Pesantren Darul Qur’an wal Irsyad (PP DQI) saat ini telah berkembang pesat, memiliki 350 santri yang datang dari berbagai daerah di Indonesia dan sekitar 20 ustadz/ustadzah yang membantu di pengajaran di pesantren. Belum lagi jumlah 40-an guru yang mengajar di sekolah formal di bawah naungan Pesantren Darul Qur’an wal Irsyad (PP DQI). 

Pendidikan di pesantren ini cukup ketat dan padat. Dimulai sejak jam 2 dini hari untuk santri penghafal al-Qur’an maupun yang lainnya dilanjutkan pengajian ba’da shubuh. Selepas sekolah, sekitar jam 2, santri diwajibkan mengikuti madrasah diniyah sampai ashar, kemudian dilanjut hingga menjelang maghrib, dan dilanjutkan sampai ba’da ‘Isya. Usai ngaji maraton tersebut, santri diberi kesempatan untuk belajar mandiri. Dengan kegiatan yang padat tersebut diharapkan santri dapat mengelola waktu dengan sefektif mungkin. 

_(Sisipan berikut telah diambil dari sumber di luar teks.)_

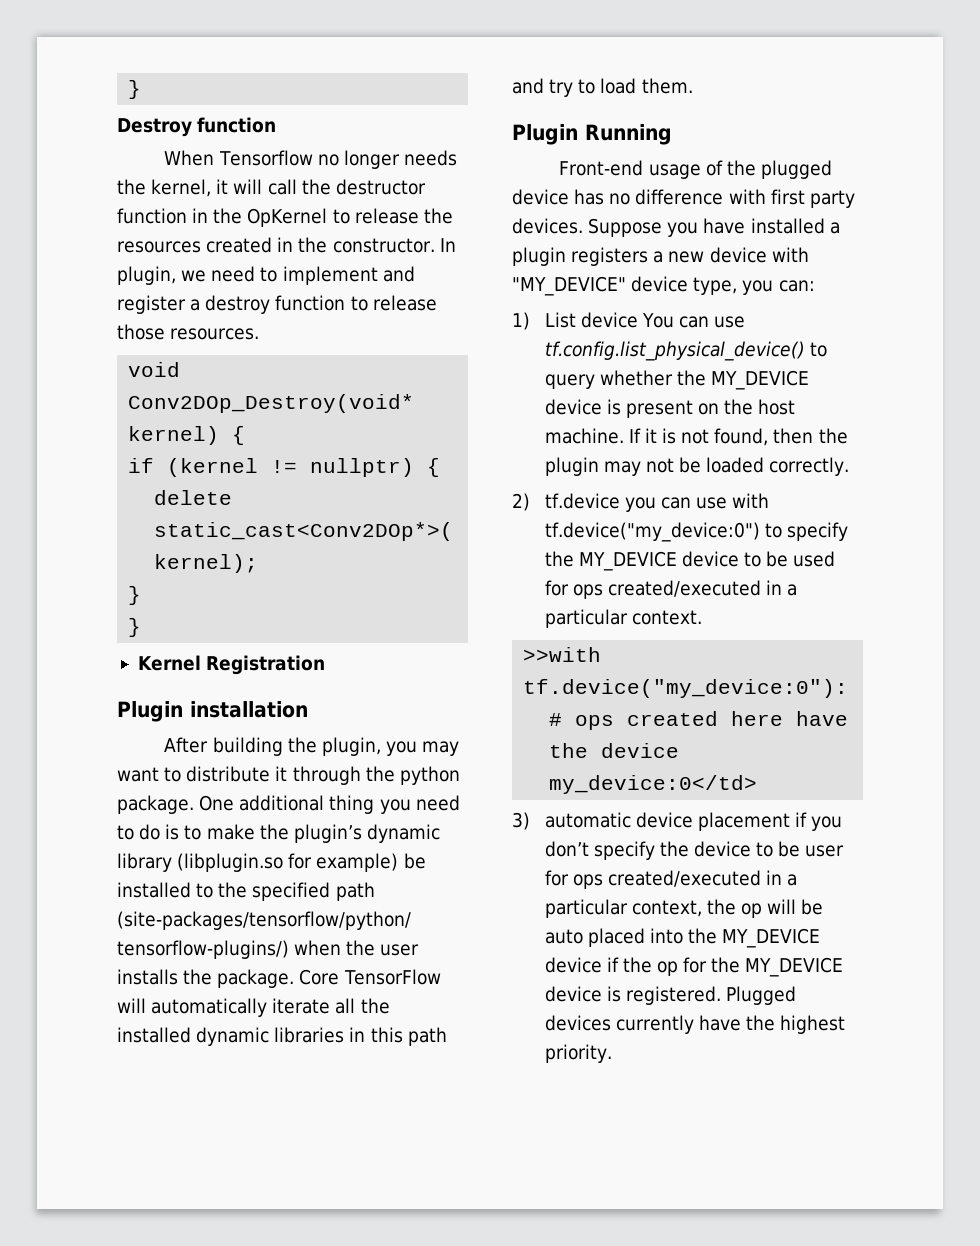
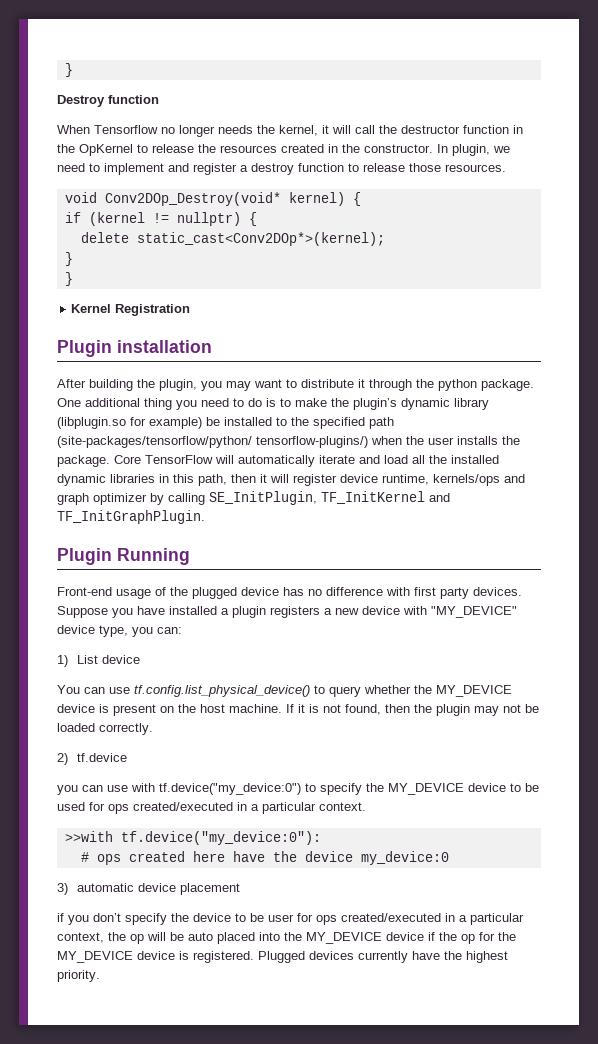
(331, 1006) none -> [359,455,408,464] and load
[407,1027,447,1046] [512,78,693,97] path and try to load them. -> [198,474,525,486] [57,491,450,505] [57,510,205,524] path, then it will register device runtime, kernels/ops and graph optimizer by calling SE_InitPlugin, TF_InitKernel and TF_InitGraphPlugin.
(638, 320) none -> (141, 659) //
(620, 501) none -> (128, 757) //
[549,775,758,794] my_device:0</td> -> [360,851,449,865] my_device:0
(790, 821) none -> (241, 889) //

Lebih lanjut, KH. A. Kharis Masduqi menegaskan bahwa penguasaan al-Qur’an merupakan dasar bagi seorang santri untuk mengembangkan keilmuannya. “Ulama-ulama dulu, semisal imam Syafi’i, imam al-Ghazali, imam Bukhari, dan lain sebagainya, adalah para penghafal al-Qur’an yang baik yang kemudian memiliki keistimewaan dan kekhasan keilmuan yang mumpuni,” terangnya. Bagi beliau, dengan penguasaan al-Qur’an yang baik, maka kelak santri dapat mengembangkan disiplin ilmu apapun. “Jadi, al-Qur’an menjadi landasan kita berilmu,” terang beliau. 

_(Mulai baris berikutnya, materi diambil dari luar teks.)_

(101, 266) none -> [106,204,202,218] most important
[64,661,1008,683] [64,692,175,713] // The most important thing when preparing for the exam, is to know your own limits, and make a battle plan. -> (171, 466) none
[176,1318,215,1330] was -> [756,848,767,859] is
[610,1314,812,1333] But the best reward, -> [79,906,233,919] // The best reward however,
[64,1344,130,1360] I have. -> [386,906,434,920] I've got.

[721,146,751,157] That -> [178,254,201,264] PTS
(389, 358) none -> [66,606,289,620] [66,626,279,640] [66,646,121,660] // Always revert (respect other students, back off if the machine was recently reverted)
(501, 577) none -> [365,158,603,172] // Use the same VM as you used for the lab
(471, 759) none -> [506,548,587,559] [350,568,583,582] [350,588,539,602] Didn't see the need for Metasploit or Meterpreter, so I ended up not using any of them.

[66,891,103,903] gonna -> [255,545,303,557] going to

Dengan sistem pendidikan yang memadukan pendidikan pesantren dan formalnya, pesantren ini berusaha untuk mencetak alumni yang berwawasan luas dan Qur’ani. Diharapkan, alumni dari pesantren ini dapat melanjutkan pendidikan di luar negeri dan dapat berdakwah di tengah-tengah masyarakat. Dan, suatu saat tatkala para santri telah menyebar, berdakwah di berbagai wilayah dan di berbagai bidang, beliau mengharapkan pesan Abuya Sayyed Muhammad al-Maliki dapat diterapkan, yakni “dakwah yang memberi ruang kepada orang lain, tetapi tetap memegangi dan tidak menggerus prinsip sendiri”. (Rokhim Bangkit dan Ahmad Munir/Red:Anam).